En tant que baby-boomer que je suis, j'aimerais me souvenir de certains des films dans lesquels je l'ai d'abord remarqué et apprécié, ainsi que celui que tout le monde mentionne et avec lequel il est naturel de l'identifier, le magnifique Docteur Grant de Jurassic Park. On se souvient de lui dans l'un de ses premiers films australiens également sortis en Italie, My Brilliant Career de Gillian Armstrong, où il était l'amour long et âprement combattu de la protagoniste (Judy Davis), qui ne s'est cependant pas terminé par un mariage. Il était même un Damien adulte, l'Antéchrist, dans la deuxième suite d'Omen, The Last Stand. Et il partage l'affiche avec Isabelle Adjani dans un autre film des années 80 resté dans la mémoire de tous ceux qui l'ont vu, Possession d'Andrzej Zulawski. Il revient ensuite du « bon côté » en incarnant Marian, amie du futur pape Woytila ​​dans le film D'un pays lointain, réalisé par un autre réalisateur polonais, le catholique Krzysztof Zanussi. Vu la quantité de travail qu'il a accompli, je pourrais continuer indéfiniment mais je finirais par m'ennuyer, alors je me force à choisir parmi les nombreux dans lesquels il a joué, cinq films qui pour moi représentent le meilleur de l'art de Sam Neill. L'un d'eux est 10 O'Clock, le thriller tendu à trois de Noyce avec Nicole Kidman et Billy Zane, basé sur le roman de Charles Williams, où il est un père qui vient de perdre un fils avec sa jeune femme et accueille un meurtrier à bord de son bateau. D'un côté plus aventureux, comment oublier son capitaine Borodine de La Chasse à Octobre Rouge ? Et Piano Lessons, où il est le propriétaire foncier brutal qui épouse Holly Hunter par procuration et doit faire face à son ouvrier agricole Harvey Keitel. Ensuite évidemment il y a Jurassic Park, mais surtout, pour nous qui aimons l'horreur, ce chef-d'œuvre lovecraftien qu'est The Seeds of Madness de John Carpenter, dont il est un interprète vraiment magnifique. A ces films qui sont fondamentaux pour nous, on ne peut manquer d'ajouter Hunt for The Wilderbeast de Taika Waititi, un film d'aventure très drôle dans lequel il incarne un homme sauvage et grincheux en cavale avec un neveu adoptif. Waititi le rappelle ensuite pour lui faire une apparition dans Thor : Ragnarok et Thor : Love and Thunder, où il est l'acteur qui incarne Odin, un petit rôle qu'il reprend avec son enthousiasme habituel. Et puis il y a la série Peaky Blinders et la dernière en date malheureusement. Les Douze.

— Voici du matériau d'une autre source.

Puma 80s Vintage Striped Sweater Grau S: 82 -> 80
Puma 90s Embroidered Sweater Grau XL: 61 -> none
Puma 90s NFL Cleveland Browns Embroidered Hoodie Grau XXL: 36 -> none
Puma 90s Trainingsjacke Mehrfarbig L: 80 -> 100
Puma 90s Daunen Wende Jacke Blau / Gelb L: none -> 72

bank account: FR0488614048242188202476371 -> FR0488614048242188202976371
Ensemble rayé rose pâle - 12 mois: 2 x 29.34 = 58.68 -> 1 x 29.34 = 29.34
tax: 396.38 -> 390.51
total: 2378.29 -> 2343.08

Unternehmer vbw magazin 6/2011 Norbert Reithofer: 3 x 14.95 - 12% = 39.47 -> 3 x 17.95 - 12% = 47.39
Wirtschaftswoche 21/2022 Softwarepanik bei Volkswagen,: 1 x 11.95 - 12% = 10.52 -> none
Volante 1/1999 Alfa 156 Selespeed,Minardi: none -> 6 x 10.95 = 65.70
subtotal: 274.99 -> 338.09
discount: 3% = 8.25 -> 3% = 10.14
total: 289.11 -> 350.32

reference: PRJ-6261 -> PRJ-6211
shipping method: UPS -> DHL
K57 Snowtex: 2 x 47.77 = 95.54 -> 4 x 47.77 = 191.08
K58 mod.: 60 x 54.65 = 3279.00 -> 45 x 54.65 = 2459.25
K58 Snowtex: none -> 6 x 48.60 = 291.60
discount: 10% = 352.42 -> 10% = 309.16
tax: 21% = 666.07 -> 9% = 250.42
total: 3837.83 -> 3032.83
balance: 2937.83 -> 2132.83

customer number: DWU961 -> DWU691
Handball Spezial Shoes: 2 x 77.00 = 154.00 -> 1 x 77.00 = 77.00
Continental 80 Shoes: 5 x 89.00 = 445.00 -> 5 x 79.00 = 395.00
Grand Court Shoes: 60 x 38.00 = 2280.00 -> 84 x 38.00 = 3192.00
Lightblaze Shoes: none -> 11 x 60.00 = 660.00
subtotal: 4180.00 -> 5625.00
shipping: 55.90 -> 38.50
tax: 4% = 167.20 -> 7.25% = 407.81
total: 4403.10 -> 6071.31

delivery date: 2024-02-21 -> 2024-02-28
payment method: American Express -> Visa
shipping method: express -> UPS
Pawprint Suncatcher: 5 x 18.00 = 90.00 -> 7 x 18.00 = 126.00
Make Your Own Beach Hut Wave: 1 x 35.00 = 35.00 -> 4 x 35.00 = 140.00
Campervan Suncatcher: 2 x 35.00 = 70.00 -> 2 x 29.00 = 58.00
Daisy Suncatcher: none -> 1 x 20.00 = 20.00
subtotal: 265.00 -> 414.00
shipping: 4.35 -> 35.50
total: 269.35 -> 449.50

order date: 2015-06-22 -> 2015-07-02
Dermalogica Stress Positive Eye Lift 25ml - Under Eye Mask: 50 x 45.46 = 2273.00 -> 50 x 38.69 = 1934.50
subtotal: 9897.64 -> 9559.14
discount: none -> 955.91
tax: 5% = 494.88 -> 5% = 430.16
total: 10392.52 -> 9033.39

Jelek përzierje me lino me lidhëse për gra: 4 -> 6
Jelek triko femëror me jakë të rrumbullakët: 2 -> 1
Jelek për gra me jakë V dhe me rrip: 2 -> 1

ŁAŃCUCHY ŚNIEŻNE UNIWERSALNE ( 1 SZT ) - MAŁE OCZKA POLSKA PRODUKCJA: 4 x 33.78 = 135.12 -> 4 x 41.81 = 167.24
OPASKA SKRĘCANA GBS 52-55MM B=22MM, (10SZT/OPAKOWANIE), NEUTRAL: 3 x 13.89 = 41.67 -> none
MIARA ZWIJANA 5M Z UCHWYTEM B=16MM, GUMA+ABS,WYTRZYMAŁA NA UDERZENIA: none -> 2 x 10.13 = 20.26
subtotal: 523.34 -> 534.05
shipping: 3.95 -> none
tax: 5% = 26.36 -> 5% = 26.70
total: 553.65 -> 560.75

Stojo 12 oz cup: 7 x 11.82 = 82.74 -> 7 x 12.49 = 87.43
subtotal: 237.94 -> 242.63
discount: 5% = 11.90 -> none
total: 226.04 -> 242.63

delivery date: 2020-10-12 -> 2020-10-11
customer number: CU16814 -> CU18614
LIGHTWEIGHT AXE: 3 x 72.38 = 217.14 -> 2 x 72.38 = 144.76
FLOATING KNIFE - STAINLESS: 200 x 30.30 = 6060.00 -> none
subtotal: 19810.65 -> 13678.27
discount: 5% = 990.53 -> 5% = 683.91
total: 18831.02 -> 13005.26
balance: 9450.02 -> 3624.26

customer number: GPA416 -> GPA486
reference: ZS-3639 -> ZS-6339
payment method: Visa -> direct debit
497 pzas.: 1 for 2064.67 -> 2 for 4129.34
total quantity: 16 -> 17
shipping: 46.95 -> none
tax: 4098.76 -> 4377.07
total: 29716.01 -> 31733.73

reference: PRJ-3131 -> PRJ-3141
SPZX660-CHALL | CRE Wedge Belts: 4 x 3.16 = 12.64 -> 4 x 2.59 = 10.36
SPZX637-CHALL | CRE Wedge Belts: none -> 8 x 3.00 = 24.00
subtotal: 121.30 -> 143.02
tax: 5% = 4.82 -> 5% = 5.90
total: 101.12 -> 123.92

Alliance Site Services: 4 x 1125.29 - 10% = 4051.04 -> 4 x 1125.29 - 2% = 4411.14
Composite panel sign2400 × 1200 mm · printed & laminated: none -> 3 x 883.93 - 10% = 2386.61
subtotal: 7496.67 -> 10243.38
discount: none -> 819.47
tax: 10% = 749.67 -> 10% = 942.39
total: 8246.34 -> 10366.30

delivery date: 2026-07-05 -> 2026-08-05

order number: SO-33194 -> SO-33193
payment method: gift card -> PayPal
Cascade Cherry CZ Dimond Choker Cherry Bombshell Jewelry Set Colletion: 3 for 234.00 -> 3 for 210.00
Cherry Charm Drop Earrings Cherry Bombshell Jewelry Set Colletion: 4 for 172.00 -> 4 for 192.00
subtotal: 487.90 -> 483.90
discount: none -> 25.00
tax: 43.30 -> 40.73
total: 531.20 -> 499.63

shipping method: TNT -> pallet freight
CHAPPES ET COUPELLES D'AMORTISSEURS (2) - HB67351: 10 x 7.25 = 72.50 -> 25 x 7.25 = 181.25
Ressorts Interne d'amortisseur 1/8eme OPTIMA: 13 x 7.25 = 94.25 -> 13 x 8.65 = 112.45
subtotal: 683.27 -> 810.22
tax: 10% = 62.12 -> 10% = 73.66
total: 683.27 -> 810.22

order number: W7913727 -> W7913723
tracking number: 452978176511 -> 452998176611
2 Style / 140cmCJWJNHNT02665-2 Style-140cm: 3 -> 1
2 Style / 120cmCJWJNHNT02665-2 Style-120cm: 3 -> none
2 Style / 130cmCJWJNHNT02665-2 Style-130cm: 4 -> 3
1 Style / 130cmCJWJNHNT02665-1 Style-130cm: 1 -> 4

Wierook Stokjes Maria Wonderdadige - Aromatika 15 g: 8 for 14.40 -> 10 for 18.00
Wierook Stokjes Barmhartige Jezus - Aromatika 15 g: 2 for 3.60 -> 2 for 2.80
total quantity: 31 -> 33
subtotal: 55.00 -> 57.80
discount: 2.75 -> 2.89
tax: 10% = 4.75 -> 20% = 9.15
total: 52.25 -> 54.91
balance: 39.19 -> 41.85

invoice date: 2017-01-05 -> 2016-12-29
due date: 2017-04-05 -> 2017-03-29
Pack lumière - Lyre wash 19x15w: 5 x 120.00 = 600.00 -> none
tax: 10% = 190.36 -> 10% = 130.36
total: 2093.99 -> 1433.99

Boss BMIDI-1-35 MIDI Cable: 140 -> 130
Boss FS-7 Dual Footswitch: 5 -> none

Cet acteur flexible qui aimait la vie et son travail nous manquera énormément, sa belle âme nous manquera et nous sommes proches en pensée de tous ceux qui l'aimaient, y compris ses animaux. Parmi tous ses posts, nous aimerions partager à nouveau celui-ci, dans lequel il montre une marionnette mécanique Charlot ayant appartenu à son père (irlandais), dans sa famille depuis 100 ans, une image tendre qui en dit long sur sa personnalité.